The United Nations High Commission for Refugees, UNHCR, will move hundreds of Nigerian displaced persons to more secure camps, where they will receive basic healthcare, food, clean water and shelter, the organization said on Wednesday.
According to the UN agency, the refugees will be relocated to a camp about 25 kilometers from two spontaneous sites in Niger threatened by Boko Haram attacks.
It is estimated that there are over 250,000 refugees, internally-displaced people and Niger returnees in the Diffa region now, after years of Boko Haram attacks and atrocities in neighboring Nigeria.
The Islamist militant group has ramped up attacks in Diffa after being driven further and further back into northeast Nigeria, near its borders with Chad and Niger, by a 9,000-strong regional taskforce and Nigerian and Cameroonian troops.
“We have a very short time period to move people under these harsh desert-like conditions. The trucks aren’t equipped to protect the refugees from the heat.
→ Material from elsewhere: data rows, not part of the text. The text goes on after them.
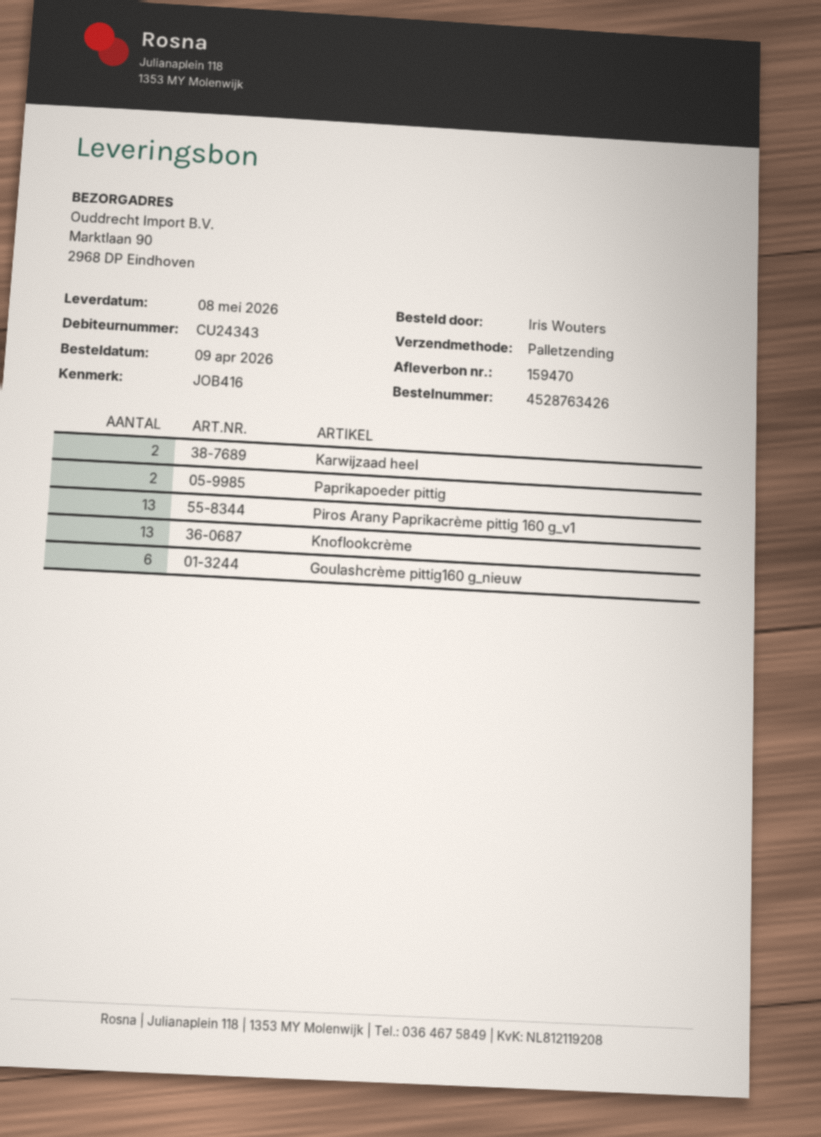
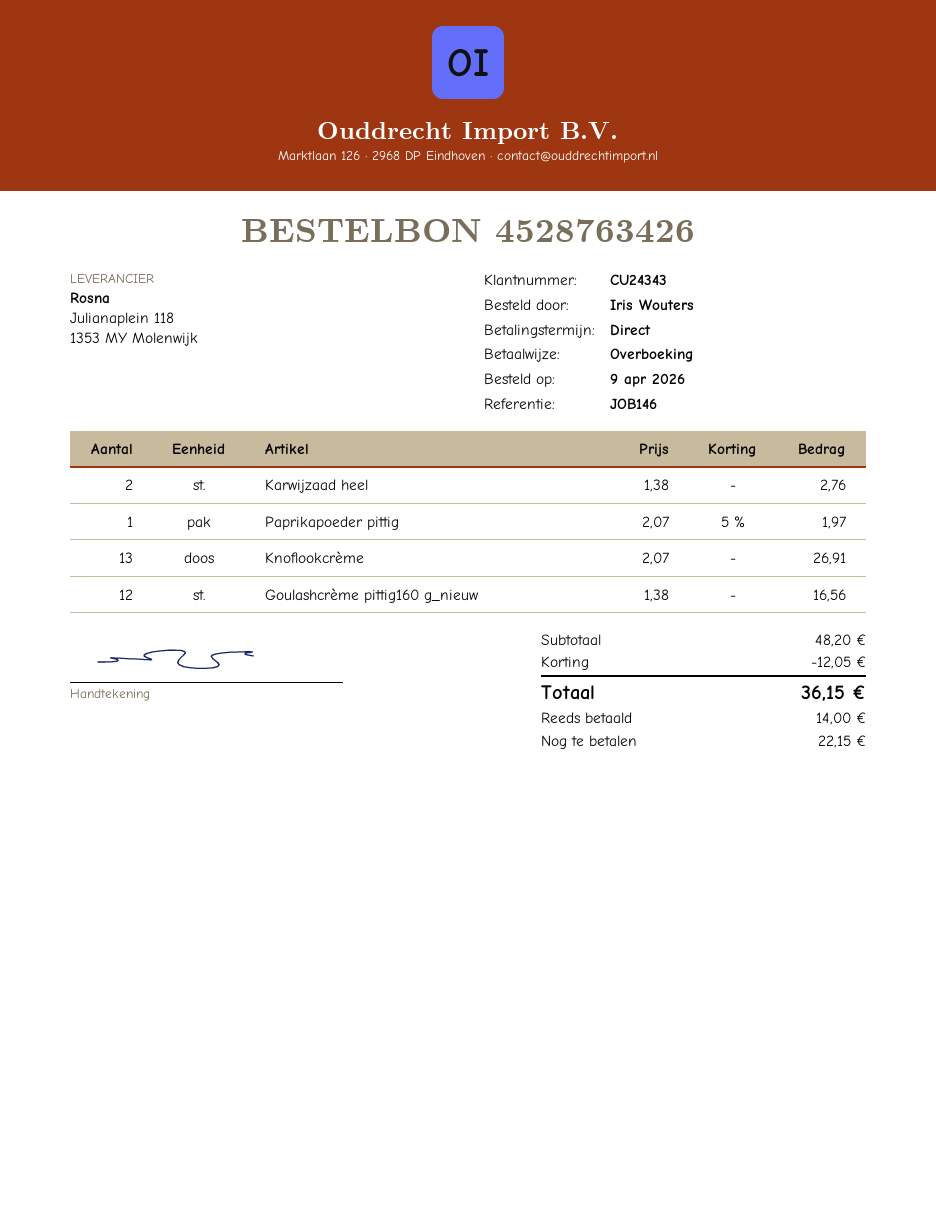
reference: JOB416 -> JOB146
Paprikapoeder pittig: 2 -> 1
Piros Arany Paprikacrème pittig 160 g_v1: 13 -> none
Goulashcrème pittig160 g_nieuw: 6 -> 12

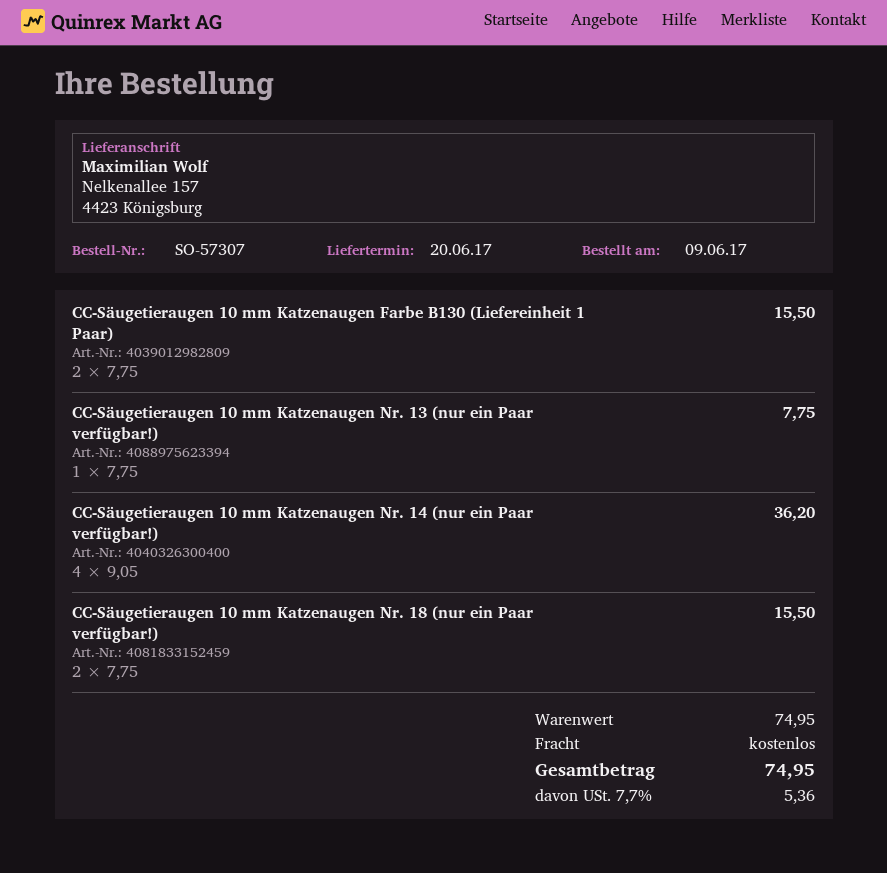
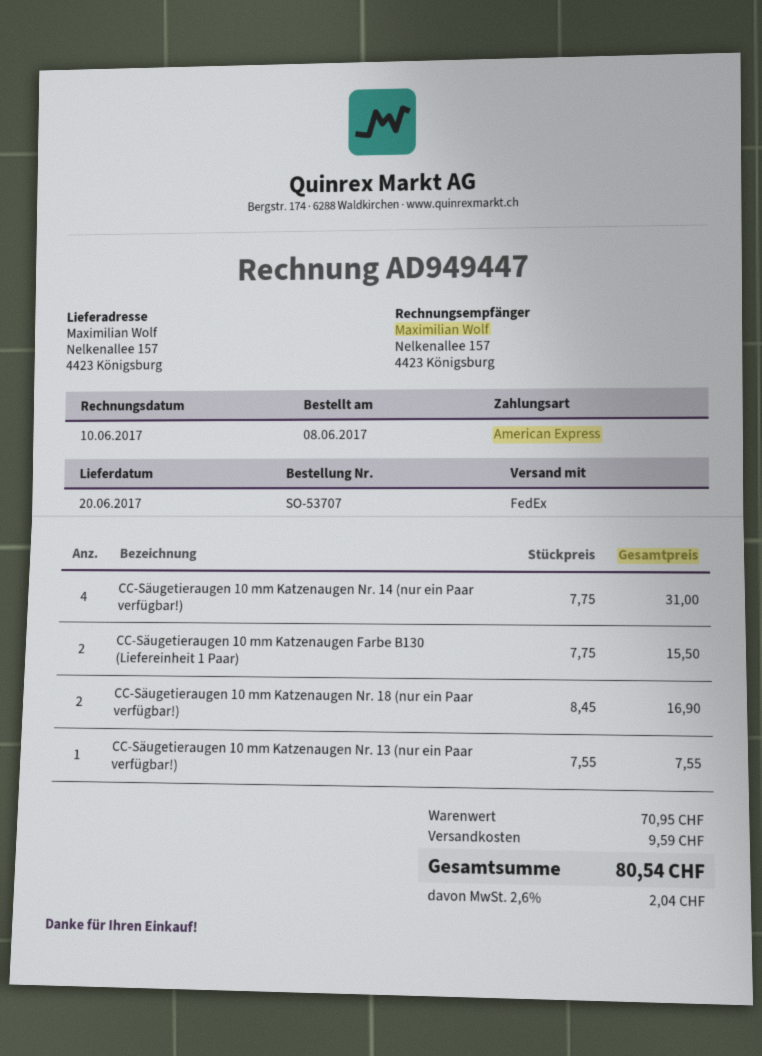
order number: SO-57307 -> SO-53707
order date: 2017-06-09 -> 2017-06-08
CC-Säugetieraugen 10 mm Katzenaugen Nr. 13 (nur ein Paar verfügbar!): 1 x 7.75 = 7.75 -> 1 x 7.55 = 7.55
CC-Säugetieraugen 10 mm Katzenaugen Nr. 14 (nur ein Paar verfügbar!): 4 x 9.05 = 36.20 -> 4 x 7.75 = 31.00
CC-Säugetieraugen 10 mm Katzenaugen Nr. 18 (nur ein Paar verfügbar!): 2 x 7.75 = 15.50 -> 2 x 8.45 = 16.90
subtotal: 74.95 -> 70.95
shipping: 0.00 -> 9.59
tax: 7.7% = 5.36 -> 2.6% = 2.04
total: 74.95 -> 80.54

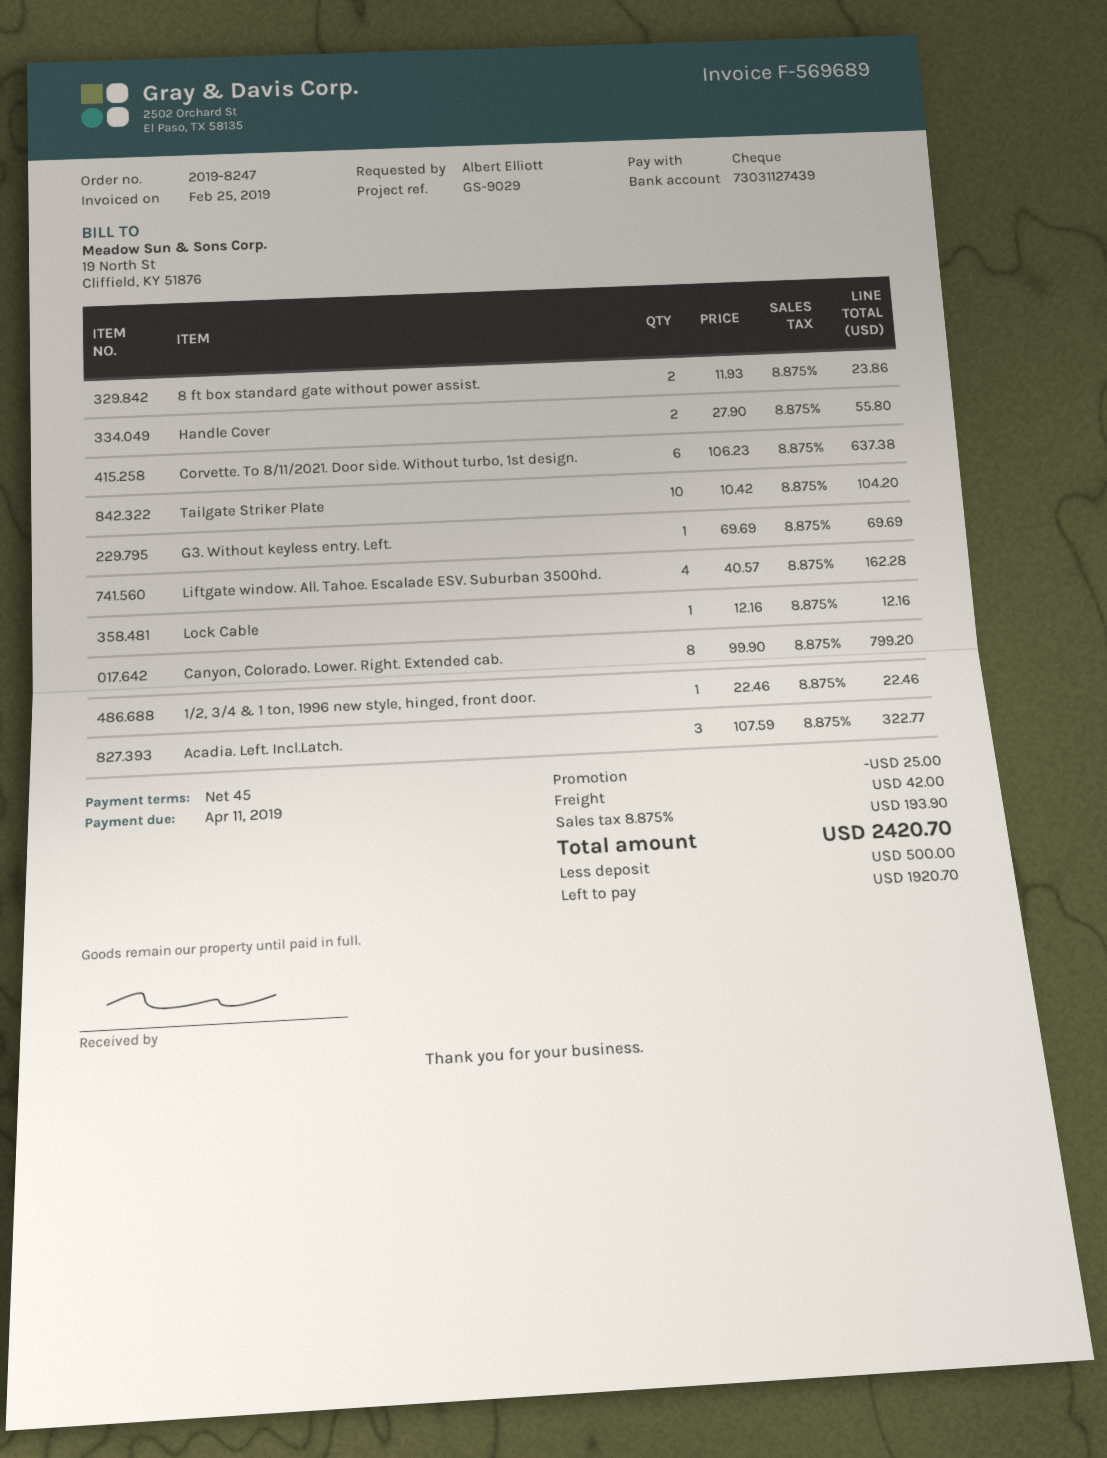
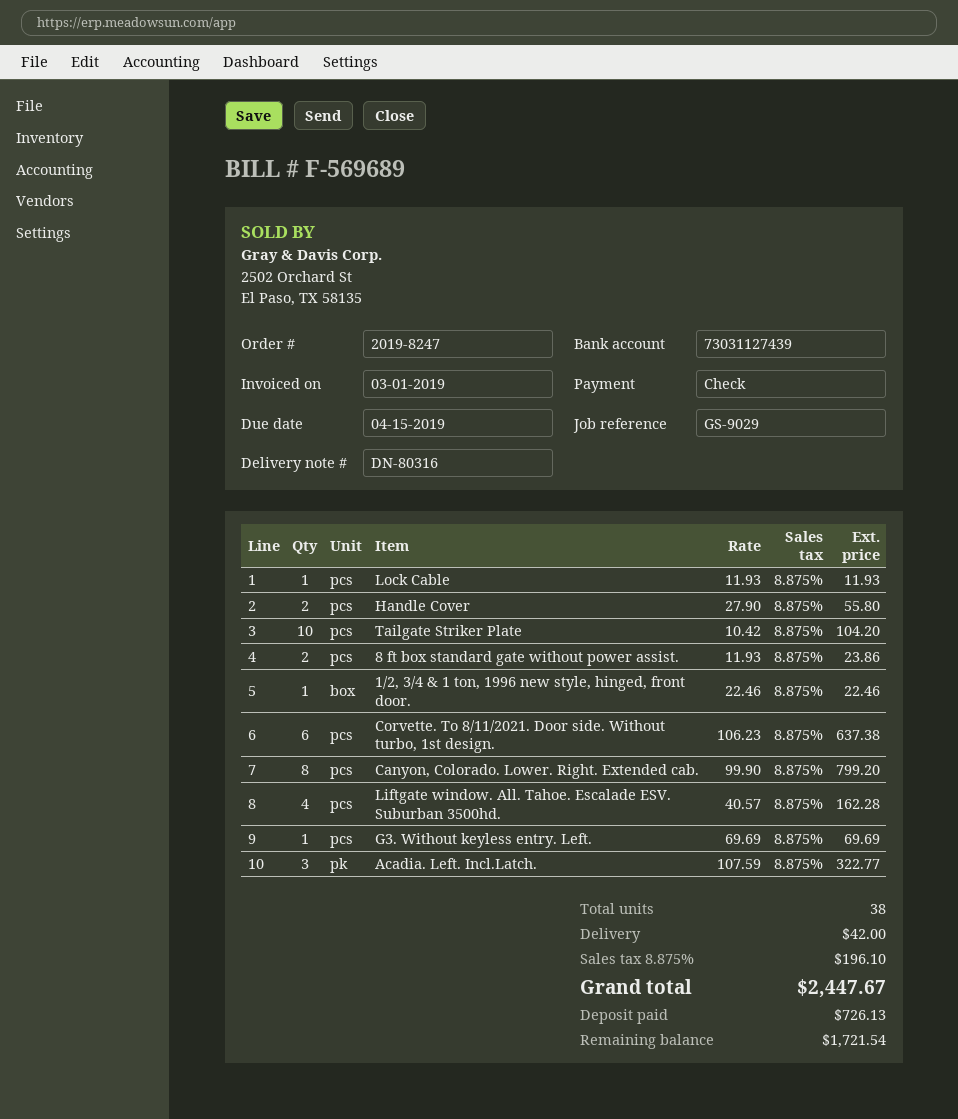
invoice date: 2019-02-25 -> 2019-03-01
due date: 2019-04-11 -> 2019-04-15
Lock Cable: 1 x 12.16 = 12.16 -> 1 x 11.93 = 11.93
discount: 25.00 -> none
tax: 8.875% = 193.90 -> 8.875% = 196.10
total: 2420.70 -> 2447.67
deposit: 500.00 -> 726.13
balance: 1920.70 -> 1721.54

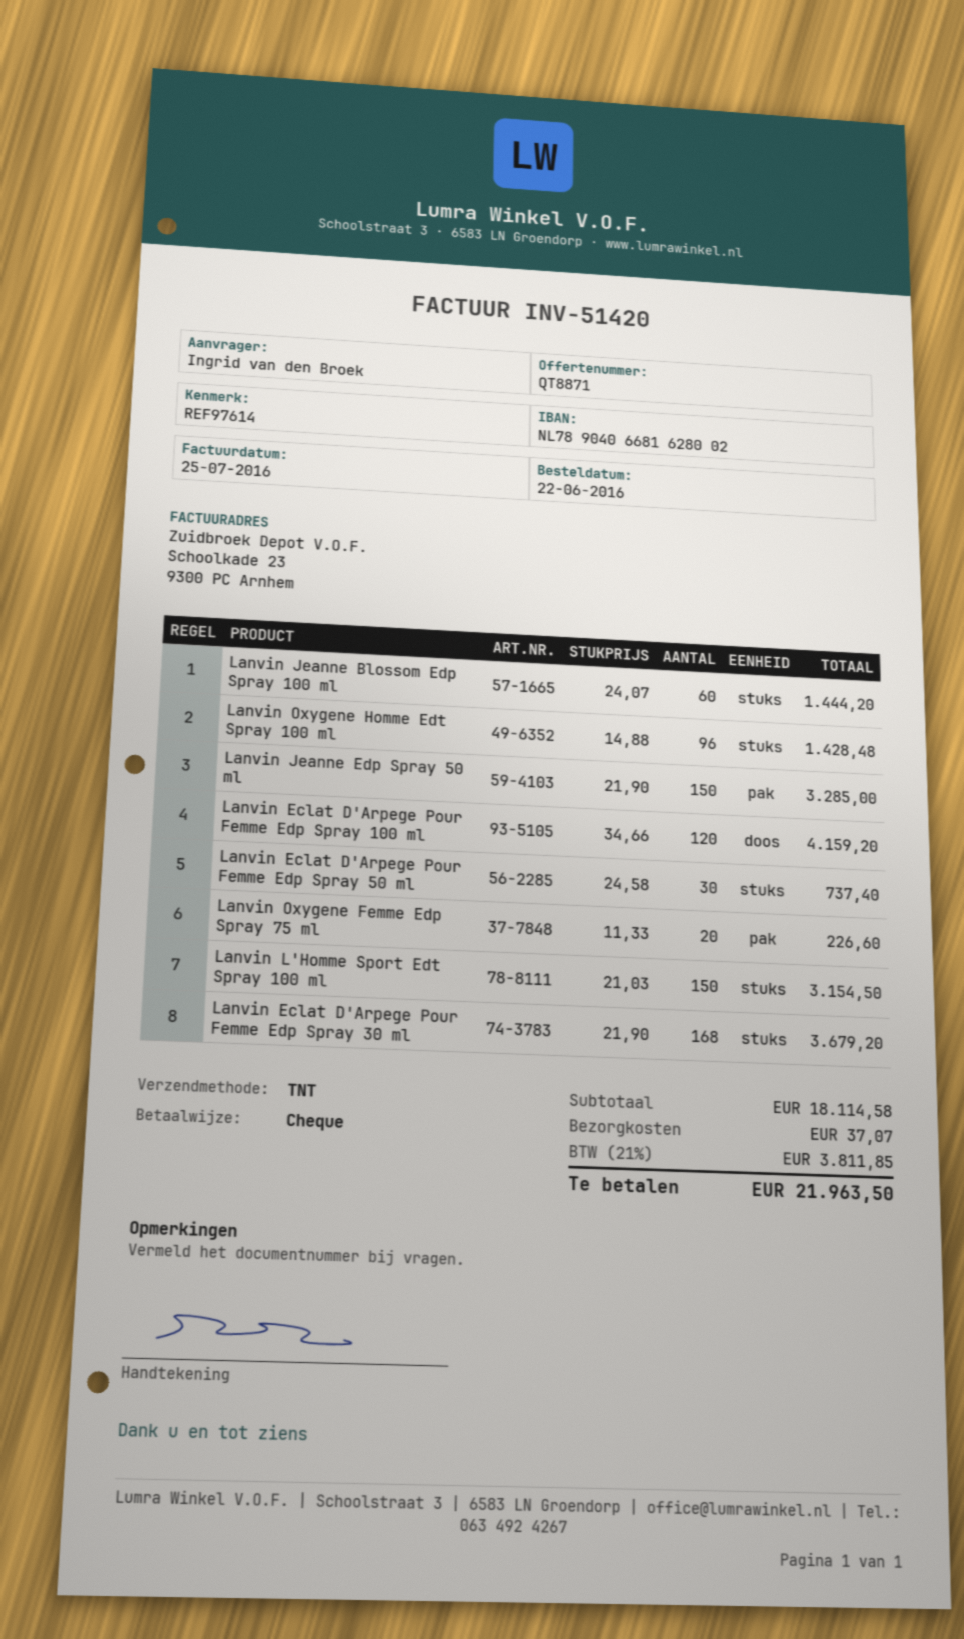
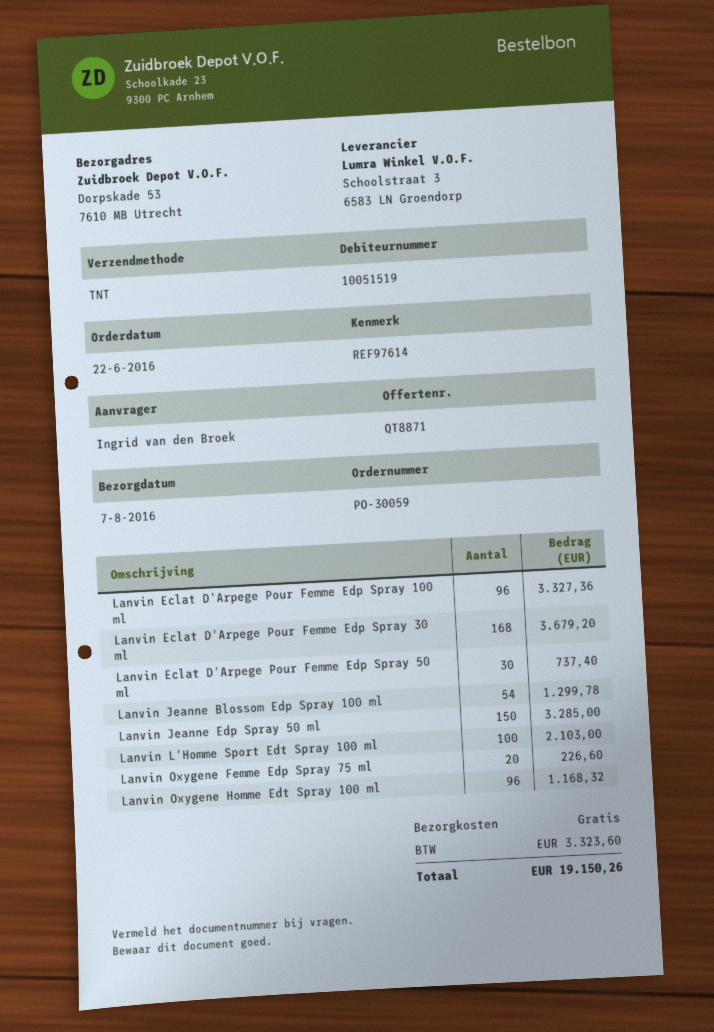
Lanvin Jeanne Blossom Edp Spray 100 ml: 60 for 1444.20 -> 54 for 1299.78
Lanvin Oxygene Homme Edt Spray 100 ml: 96 for 1428.48 -> 96 for 1168.32
Lanvin Eclat D'Arpege Pour Femme Edp Spray 100 ml: 120 for 4159.20 -> 96 for 3327.36
Lanvin L'Homme Sport Edt Spray 100 ml: 150 for 3154.50 -> 100 for 2103.00
shipping: 37.07 -> 0.00
tax: 3811.85 -> 3323.60
total: 21963.50 -> 19150.26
We don’t have facilities for people with special needs like children and pregnant or breastfeeding women,” said Guide Adamou, the head of UNHCR Office in Diffa.
The UN estimates that the insurgency group has carried out about 30 attacks in the Diffa region this year.
Recently, the UN Office for the Coordination of Humanitarian Affairs (OCHA) called for greater world attention on the massive humanitarian crisis unfolding in the Diffa region.
In all, 2.7 million people are displaced in the Lake Chad Basin area because of the violence linked to Boko Haram. 2.1 million are internally displaced in Nigeria.